Гарпагониана — страница 7 из 20

Оптимист, превратившийся в пессимиста, всегда убежден, что он больше знает и правильнее чувствует оптимиста. С годами боль как бы утихает и появляется даже гордость, что я вот знаю истинное лицо мира, а другие не знают.

Анфертьев старался не вспоминать тех мгновений после выхода из тюрьмы, когда он почувствовал, что он уж не будет цельной натурой.

Пьяный Анфертьев, гладя дочь Жулонбина по головке, сравнивал себя с девочкой.

– А я видела мишку! – сказала девочка.

– Какого мишку? – удивился Анфертьев.

Анфертьев вспомнил медведя с деревянной тарелкой, которого он в детстве очень любил, но все заслонила комната его матери: «коза» (большой двухспальный матрас, покрытый шкурами белых коз) с множеством вышитых подушек, на котором любила лежать его мать и читать д'Аннунцио; стоящий у окна рояль, вазы фаянсовые и глиняные, весной они наполнялись оранжерейными цветами, поднесенными во время спектакля поклонниками, летом – полевыми ромашками, собранными домочадцами. Анфертьев вспоминал, что в эту комнату его пускали неохотно, что там вечно то пили чай, то кто-то декламировал, то кто-нибудь играл на рояле, то мать его пела одна или с молодым человеком, иногда в коридор выносилась мебель и какие-то тети босиком, в коротеньких рубашечках бегали под музыку, размахивая руками, и валялись по полу.


Покинув Жулонбина, Анфертьев шел по улице к дому своего детства, наполненному пением, музыкой, запахом цветов, голосом его матери. Он подошел к зеленому зданию и остановился в нерешительности. Свет горел во втором этаже, три крайних окна как раз были освещены. Дворник стоял у ворот и, по-видимому, скучал.

– Нет ли спичек? – обратился к нему Анфертьев. – Хочешь, закури «Сафо».

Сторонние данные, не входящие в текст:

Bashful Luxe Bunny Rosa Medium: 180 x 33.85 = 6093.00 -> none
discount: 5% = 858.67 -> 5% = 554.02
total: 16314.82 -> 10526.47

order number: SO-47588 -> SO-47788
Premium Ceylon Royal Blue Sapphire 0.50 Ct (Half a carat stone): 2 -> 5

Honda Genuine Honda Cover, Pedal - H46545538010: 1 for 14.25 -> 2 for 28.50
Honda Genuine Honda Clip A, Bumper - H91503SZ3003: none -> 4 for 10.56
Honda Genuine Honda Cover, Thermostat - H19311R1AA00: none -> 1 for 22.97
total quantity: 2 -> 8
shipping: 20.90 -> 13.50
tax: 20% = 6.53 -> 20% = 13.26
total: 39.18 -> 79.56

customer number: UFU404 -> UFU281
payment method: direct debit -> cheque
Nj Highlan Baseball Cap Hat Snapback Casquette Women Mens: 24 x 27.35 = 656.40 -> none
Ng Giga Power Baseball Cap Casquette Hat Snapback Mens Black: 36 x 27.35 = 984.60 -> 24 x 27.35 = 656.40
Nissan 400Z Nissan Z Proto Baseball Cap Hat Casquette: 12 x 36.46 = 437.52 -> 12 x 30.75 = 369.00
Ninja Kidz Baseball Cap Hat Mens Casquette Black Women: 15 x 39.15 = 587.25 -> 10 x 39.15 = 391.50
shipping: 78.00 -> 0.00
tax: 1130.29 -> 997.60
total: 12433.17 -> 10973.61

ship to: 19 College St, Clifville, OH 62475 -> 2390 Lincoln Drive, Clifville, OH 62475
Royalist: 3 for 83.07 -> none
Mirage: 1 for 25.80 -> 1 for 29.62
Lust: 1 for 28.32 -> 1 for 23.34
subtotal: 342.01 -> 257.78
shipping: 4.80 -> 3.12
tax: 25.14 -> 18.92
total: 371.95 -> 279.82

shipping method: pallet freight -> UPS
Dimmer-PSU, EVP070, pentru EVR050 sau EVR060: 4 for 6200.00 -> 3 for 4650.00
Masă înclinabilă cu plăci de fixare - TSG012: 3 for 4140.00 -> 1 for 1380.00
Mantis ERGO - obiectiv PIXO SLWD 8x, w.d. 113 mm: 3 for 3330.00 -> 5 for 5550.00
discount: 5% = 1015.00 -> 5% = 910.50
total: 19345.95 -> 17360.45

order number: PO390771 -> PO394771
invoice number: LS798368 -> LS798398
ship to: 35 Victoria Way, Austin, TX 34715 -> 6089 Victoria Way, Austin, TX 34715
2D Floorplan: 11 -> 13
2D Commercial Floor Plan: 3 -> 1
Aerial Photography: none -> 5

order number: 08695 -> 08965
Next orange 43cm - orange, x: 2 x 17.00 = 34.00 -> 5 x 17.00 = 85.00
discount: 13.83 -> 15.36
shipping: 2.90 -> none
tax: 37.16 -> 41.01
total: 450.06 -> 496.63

Дворник вынул спички и взял папироску.

– Что ж это дом-то не красят? – спросил Анфертьев. – Весь город нынче красят, а про ваш-то и забыли. Неужели таким облупленным и останется?

– Ничего, попрыскают, – ответил дворник.

– Помню, бывал я в этом доме, – сказал Анфертьев, – большие были квартиры, богатые. Много доходу прежнему владельцу этот дом приносил. Направо жили, вот там, итальянская певица и присяжный поверенный, масса народу к ним шлялось.

-Да, теперь там инженер помещается, специалист! Жрет так, что просто чертям тошно. Тоже народу к нему шляется... Одно беспокойство...

– Что ж он, изобретатель? -спросил Анфертьев.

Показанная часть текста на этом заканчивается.